- _Task prompt_
From the records below, copy each line in which the string "mutta" occurs.

[Revision comparison data]
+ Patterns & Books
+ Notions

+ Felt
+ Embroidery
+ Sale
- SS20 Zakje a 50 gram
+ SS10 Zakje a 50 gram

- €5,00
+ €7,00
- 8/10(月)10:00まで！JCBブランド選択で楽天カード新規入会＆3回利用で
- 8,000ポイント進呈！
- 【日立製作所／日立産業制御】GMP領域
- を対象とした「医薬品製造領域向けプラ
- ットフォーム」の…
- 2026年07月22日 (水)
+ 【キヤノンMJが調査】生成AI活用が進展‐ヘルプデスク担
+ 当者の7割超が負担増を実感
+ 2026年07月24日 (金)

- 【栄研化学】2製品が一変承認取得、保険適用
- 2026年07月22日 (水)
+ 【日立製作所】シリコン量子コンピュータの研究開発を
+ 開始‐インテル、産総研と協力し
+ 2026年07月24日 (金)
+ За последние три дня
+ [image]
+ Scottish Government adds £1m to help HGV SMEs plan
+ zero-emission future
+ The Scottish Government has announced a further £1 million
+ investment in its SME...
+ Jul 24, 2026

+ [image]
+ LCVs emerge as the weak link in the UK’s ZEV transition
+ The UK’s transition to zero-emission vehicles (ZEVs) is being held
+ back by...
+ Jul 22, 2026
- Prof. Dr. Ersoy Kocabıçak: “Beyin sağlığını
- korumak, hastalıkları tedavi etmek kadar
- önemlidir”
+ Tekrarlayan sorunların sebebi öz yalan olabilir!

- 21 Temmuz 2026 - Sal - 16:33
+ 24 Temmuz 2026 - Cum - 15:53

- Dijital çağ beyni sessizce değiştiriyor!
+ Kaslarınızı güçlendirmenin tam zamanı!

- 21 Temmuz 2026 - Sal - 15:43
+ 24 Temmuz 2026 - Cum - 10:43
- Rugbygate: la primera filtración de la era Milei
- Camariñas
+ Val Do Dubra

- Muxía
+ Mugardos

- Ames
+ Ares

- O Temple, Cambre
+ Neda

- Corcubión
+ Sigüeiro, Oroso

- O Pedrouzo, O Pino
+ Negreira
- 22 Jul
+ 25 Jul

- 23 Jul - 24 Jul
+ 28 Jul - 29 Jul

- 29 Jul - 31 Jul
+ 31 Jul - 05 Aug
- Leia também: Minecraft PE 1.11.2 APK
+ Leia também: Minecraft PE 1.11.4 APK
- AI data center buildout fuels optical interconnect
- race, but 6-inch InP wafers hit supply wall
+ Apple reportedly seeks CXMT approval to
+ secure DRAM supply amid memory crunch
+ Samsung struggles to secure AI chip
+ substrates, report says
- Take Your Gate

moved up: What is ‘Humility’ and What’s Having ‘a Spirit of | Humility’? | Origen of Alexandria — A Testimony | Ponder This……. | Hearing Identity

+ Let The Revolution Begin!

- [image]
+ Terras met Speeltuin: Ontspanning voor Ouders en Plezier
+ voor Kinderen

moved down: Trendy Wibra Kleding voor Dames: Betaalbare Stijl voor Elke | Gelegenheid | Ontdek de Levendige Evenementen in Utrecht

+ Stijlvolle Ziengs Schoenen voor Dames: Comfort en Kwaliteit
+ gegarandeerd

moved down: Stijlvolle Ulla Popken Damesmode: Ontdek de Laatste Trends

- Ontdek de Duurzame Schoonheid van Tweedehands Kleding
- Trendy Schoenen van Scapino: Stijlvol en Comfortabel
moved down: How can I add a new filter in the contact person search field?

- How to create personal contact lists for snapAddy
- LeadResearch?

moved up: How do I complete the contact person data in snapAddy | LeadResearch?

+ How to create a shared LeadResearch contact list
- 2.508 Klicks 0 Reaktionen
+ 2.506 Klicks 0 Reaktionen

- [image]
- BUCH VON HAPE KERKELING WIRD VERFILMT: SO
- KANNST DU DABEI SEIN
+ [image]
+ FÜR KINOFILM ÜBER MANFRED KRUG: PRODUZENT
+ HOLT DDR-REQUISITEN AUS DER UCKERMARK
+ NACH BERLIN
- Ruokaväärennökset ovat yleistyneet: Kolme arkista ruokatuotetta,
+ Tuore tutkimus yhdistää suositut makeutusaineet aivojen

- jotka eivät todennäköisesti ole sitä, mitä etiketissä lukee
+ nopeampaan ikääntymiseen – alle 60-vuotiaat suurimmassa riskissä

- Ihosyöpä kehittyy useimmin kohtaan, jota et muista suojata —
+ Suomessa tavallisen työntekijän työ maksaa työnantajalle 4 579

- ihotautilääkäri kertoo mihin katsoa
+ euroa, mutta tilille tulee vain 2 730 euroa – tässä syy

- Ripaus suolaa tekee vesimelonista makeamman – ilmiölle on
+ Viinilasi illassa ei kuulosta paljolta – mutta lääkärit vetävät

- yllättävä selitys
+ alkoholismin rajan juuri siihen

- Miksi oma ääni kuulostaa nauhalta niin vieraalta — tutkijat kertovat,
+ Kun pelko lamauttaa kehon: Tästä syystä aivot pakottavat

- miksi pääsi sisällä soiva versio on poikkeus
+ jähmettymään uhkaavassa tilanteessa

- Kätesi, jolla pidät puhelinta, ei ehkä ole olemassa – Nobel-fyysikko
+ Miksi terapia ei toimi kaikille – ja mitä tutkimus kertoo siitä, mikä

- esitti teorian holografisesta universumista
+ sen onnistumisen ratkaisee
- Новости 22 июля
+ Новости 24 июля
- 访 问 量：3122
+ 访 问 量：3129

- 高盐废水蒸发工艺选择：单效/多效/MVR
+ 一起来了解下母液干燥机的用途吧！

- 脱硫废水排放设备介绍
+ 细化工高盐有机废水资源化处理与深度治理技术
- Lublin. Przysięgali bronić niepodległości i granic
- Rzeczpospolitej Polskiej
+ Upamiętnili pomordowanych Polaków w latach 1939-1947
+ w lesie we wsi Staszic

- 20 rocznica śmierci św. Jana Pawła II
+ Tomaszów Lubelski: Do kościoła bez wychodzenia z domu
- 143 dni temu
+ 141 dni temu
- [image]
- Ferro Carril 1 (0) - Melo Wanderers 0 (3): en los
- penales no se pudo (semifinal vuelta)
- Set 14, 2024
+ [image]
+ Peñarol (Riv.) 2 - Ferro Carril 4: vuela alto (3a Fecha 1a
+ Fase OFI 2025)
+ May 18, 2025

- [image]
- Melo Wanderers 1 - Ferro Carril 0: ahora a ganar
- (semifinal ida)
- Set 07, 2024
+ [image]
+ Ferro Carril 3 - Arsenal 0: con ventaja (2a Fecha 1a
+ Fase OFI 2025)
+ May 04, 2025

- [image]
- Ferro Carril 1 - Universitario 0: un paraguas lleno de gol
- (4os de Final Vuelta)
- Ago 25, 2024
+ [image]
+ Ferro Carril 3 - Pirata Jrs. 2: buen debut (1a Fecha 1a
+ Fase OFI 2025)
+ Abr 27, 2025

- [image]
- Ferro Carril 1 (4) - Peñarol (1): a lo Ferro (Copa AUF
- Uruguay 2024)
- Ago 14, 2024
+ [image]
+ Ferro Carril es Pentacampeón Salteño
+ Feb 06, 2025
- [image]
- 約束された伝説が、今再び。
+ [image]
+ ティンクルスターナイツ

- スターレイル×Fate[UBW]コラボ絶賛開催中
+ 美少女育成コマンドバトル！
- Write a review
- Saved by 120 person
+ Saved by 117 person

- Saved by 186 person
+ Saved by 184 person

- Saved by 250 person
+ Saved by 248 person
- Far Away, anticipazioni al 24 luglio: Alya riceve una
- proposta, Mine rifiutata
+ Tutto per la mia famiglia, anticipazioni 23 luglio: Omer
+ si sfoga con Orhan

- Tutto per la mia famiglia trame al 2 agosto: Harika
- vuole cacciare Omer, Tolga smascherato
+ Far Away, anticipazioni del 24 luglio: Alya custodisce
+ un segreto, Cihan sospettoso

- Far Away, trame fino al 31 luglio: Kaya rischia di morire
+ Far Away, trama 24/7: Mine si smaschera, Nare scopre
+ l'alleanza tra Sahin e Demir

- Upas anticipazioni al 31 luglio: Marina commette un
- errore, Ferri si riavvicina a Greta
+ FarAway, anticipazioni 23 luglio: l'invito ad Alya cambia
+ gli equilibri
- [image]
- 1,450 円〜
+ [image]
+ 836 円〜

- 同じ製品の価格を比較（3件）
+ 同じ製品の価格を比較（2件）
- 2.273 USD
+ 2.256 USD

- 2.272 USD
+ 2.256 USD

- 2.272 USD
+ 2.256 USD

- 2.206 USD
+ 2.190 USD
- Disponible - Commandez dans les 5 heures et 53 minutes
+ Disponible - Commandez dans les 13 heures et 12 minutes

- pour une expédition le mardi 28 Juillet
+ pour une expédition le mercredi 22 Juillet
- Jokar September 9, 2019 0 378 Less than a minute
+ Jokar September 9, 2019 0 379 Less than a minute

- _Task response_
+ euroa, mutta tilille tulee vain 2 730 euroa – tässä syy
+ Viinilasi illassa ei kuulosta paljolta – mutta lääkärit vetävät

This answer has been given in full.